═════ DATA FOR THE TASK

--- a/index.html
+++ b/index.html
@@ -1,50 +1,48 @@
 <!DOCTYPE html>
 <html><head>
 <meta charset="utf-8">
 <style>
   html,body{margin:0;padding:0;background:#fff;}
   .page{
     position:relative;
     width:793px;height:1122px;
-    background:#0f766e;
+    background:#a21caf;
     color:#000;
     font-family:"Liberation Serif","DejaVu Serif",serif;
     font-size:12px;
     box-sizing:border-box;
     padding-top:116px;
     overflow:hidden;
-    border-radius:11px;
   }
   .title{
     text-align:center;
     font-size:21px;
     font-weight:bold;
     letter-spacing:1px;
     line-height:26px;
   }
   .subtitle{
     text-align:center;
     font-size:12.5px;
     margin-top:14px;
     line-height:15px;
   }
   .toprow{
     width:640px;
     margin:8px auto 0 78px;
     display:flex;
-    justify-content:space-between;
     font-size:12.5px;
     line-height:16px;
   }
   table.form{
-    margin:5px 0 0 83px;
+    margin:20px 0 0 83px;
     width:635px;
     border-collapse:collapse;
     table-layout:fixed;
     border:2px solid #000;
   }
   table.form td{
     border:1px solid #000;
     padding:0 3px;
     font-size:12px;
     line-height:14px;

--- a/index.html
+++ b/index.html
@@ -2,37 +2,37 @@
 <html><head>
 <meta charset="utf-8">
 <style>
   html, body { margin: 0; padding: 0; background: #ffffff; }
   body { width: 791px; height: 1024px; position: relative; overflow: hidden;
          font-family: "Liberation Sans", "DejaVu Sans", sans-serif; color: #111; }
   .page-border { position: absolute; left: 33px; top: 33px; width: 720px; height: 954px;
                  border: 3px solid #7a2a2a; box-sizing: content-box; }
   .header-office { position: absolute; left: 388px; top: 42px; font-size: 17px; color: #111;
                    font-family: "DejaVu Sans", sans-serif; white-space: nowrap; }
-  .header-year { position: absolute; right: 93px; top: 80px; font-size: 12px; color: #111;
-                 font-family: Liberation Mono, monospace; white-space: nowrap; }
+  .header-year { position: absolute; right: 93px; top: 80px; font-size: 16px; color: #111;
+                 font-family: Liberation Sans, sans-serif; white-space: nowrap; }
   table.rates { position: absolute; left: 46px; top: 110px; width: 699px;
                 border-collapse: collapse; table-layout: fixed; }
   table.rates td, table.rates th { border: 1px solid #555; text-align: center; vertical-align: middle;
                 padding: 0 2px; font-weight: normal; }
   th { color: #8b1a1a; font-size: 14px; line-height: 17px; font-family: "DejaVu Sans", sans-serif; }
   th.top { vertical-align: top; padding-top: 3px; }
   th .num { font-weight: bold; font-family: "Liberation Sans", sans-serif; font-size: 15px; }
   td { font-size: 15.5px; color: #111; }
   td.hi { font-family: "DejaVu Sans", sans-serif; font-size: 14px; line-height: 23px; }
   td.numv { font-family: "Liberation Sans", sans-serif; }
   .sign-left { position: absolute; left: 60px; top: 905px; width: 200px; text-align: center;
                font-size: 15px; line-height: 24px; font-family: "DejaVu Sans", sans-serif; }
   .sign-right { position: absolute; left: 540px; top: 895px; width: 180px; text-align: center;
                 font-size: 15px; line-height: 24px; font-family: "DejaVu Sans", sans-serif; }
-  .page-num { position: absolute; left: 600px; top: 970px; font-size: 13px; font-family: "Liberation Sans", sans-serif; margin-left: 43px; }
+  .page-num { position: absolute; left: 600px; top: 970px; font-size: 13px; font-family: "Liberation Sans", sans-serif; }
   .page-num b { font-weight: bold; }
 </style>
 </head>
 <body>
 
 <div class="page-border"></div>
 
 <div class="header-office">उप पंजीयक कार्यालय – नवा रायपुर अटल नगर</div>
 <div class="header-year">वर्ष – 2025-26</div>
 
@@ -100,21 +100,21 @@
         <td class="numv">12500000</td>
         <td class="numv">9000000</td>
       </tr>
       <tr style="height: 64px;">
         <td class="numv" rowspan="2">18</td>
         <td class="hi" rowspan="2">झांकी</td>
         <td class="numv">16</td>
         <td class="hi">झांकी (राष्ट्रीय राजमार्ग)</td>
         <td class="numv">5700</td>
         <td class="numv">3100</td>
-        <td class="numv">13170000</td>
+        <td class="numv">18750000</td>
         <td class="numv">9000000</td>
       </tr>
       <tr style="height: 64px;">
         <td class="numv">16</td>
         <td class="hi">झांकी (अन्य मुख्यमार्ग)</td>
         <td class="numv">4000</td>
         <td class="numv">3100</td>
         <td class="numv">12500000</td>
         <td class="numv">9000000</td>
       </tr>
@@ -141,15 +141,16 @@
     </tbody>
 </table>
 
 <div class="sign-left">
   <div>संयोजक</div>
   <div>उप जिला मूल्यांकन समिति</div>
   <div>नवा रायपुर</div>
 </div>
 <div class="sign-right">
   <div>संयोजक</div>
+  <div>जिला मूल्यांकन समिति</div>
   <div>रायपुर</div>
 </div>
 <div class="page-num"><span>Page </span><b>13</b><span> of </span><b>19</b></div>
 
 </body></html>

══════════

● DIRECTIONS FOR THIS TASK
Your answer should consist of every entry, repeated exactly.

● ANSWER SECTION
--- a/index.html
+++ b/index.html
@@ -1,50 +1,48 @@
 <!DOCTYPE html>
 <html><head>
 <meta charset="utf-8">
 <style>
   html,body{margin:0;padding:0;background:#fff;}
   .page{
     position:relative;
     width:793px;height:1122px;
-    background:#0f766e;
+    background:#a21caf;
     color:#000;
     font-family:"Liberation Serif","DejaVu Serif",serif;
     font-size:12px;
     box-sizing:border-box;
     padding-top:116px;
     overflow:hidden;
-    border-radius:11px;
   }
   .title{
     text-align:center;
     font-size:21px;
     font-weight:bold;
     letter-spacing:1px;
     line-height:26px;
   }
   .subtitle{
     text-align:center;
     font-size:12.5px;
     margin-top:14px;
     line-height:15px;
   }
   .toprow{
     width:640px;
     margin:8px auto 0 78px;
     display:flex;
-    justify-content:space-between;
     font-size:12.5px;
     line-height:16px;
   }
   table.form{
-    margin:5px 0 0 83px;
+    margin:20px 0 0 83px;
     width:635px;
     border-collapse:collapse;
     table-layout:fixed;
     border:2px solid #000;
   }
   table.form td{
     border:1px solid #000;
     padding:0 3px;
     font-size:12px;
     line-height:14px;

--- a/index.html
+++ b/index.html
@@ -2,37 +2,37 @@
 <html><head>
 <meta charset="utf-8">
 <style>
   html, body { margin: 0; padding: 0; background: #ffffff; }
   body { width: 791px; height: 1024px; position: relative; overflow: hidden;
          font-family: "Liberation Sans", "DejaVu Sans", sans-serif; color: #111; }
   .page-border { position: absolute; left: 33px; top: 33px; width: 720px; height: 954px;
                  border: 3px solid #7a2a2a; box-sizing: content-box; }
   .header-office { position: absolute; left: 388px; top: 42px; font-size: 17px; color: #111;
                    font-family: "DejaVu Sans", sans-serif; white-space: nowrap; }
-  .header-year { position: absolute; right: 93px; top: 80px; font-size: 12px; color: #111;
-                 font-family: Liberation Mono, monospace; white-space: nowrap; }
+  .header-year { position: absolute; right: 93px; top: 80px; font-size: 16px; color: #111;
+                 font-family: Liberation Sans, sans-serif; white-space: nowrap; }
   table.rates { position: absolute; left: 46px; top: 110px; width: 699px;
                 border-collapse: collapse; table-layout: fixed; }
   table.rates td, table.rates th { border: 1px solid #555; text-align: center; vertical-align: middle;
                 padding: 0 2px; font-weight: normal; }
   th { color: #8b1a1a; font-size: 14px; line-height: 17px; font-family: "DejaVu Sans", sans-serif; }
   th.top { vertical-align: top; padding-top: 3px; }
   th .num { font-weight: bold; font-family: "Liberation Sans", sans-serif; font-size: 15px; }
   td { font-size: 15.5px; color: #111; }
   td.hi { font-family: "DejaVu Sans", sans-serif; font-size: 14px; line-height: 23px; }
   td.numv { font-family: "Liberation Sans", sans-serif; }
   .sign-left { position: absolute; left: 60px; top: 905px; width: 200px; text-align: center;
                font-size: 15px; line-height: 24px; font-family: "DejaVu Sans", sans-serif; }
   .sign-right { position: absolute; left: 540px; top: 895px; width: 180px; text-align: center;
                 font-size: 15px; line-height: 24px; font-family: "DejaVu Sans", sans-serif; }
-  .page-num { position: absolute; left: 600px; top: 970px; font-size: 13px; font-family: "Liberation Sans", sans-serif; margin-left: 43px; }
+  .page-num { position: absolute; left: 600px; top: 970px; font-size: 13px; font-family: "Liberation Sans", sans-serif; }
   .page-num b { font-weight: bold; }
 </style>
 </head>
 <body>
 
 <div class="page-border"></div>
 
 <div class="header-office">उप पंजीयक कार्यालय – नवा रायपुर अटल नगर</div>
 <div class="header-year">वर्ष – 2025-26</div>
 
@@ -100,21 +100,21 @@
         <td class="numv">12500000</td>
         <td class="numv">9000000</td>
       </tr>
       <tr style="height: 64px;">
         <td class="numv" rowspan="2">18</td>
         <td class="hi" rowspan="2">झांकी</td>
         <td class="numv">16</td>
         <td class="hi">झांकी (राष्ट्रीय राजमार्ग)</td>
         <td class="numv">5700</td>
         <td class="numv">3100</td>
-        <td class="numv">13170000</td>
+        <td class="numv">18750000</td>
         <td class="numv">9000000</td>
       </tr>
       <tr style="height: 64px;">
         <td class="numv">16</td>
         <td class="hi">झांकी (अन्य मुख्यमार्ग)</td>
         <td class="numv">4000</td>
         <td class="numv">3100</td>
         <td class="numv">12500000</td>
         <td class="numv">9000000</td>
       </tr>
@@ -141,15 +141,16 @@
     </tbody>
 </table>
 
 <div class="sign-left">
   <div>संयोजक</div>
   <div>उप जिला मूल्यांकन समिति</div>
   <div>नवा रायपुर</div>
 </div>
 <div class="sign-right">
   <div>संयोजक</div>
+  <div>जिला मूल्यांकन समिति</div>
   <div>रायपुर</div>
 </div>
 <div class="page-num"><span>Page </span><b>13</b><span> of </span><b>19</b></div>
 
 </body></html>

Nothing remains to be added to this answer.